PROBLEM DETAILS: Show every line of the data below that includes the word "如果发布成功".

SOURCE DATA:
———

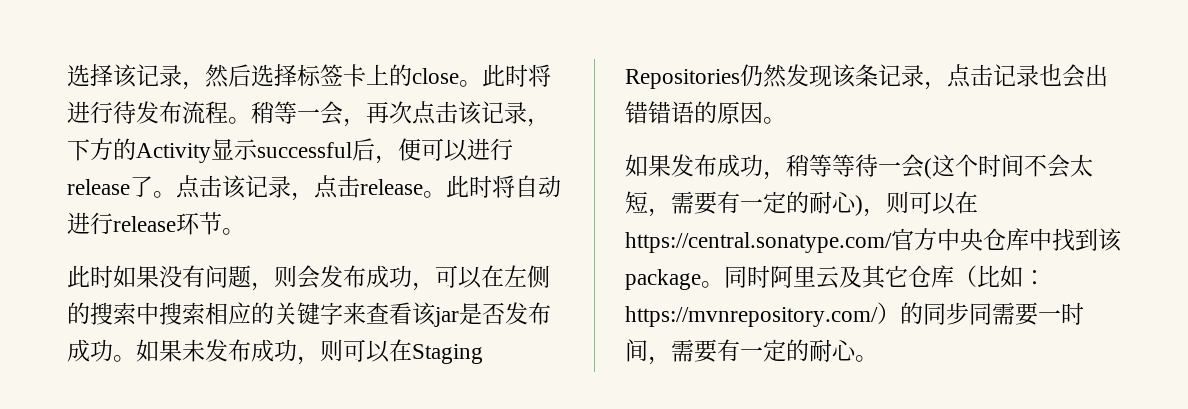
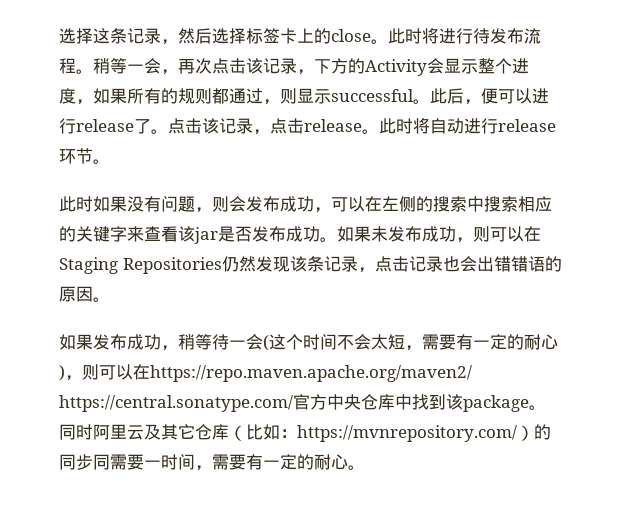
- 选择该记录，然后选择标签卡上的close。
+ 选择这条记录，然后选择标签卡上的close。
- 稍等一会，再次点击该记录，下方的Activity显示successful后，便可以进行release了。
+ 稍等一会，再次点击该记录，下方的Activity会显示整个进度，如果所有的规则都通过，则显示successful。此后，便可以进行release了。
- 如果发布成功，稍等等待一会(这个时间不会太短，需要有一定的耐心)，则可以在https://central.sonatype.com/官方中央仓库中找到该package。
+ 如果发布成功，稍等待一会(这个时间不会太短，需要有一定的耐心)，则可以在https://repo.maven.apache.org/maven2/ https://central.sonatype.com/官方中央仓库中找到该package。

———

EXERCISE ANSWER:
- 如果发布成功，稍等等待一会(这个时间不会太短，需要有一定的耐心)，则可以在https://central.sonatype.com/官方中央仓库中找到该package。
+ 如果发布成功，稍等待一会(这个时间不会太短，需要有一定的耐心)，则可以在https://repo.maven.apache.org/maven2/ https://central.sonatype.com/官方中央仓库中找到该package。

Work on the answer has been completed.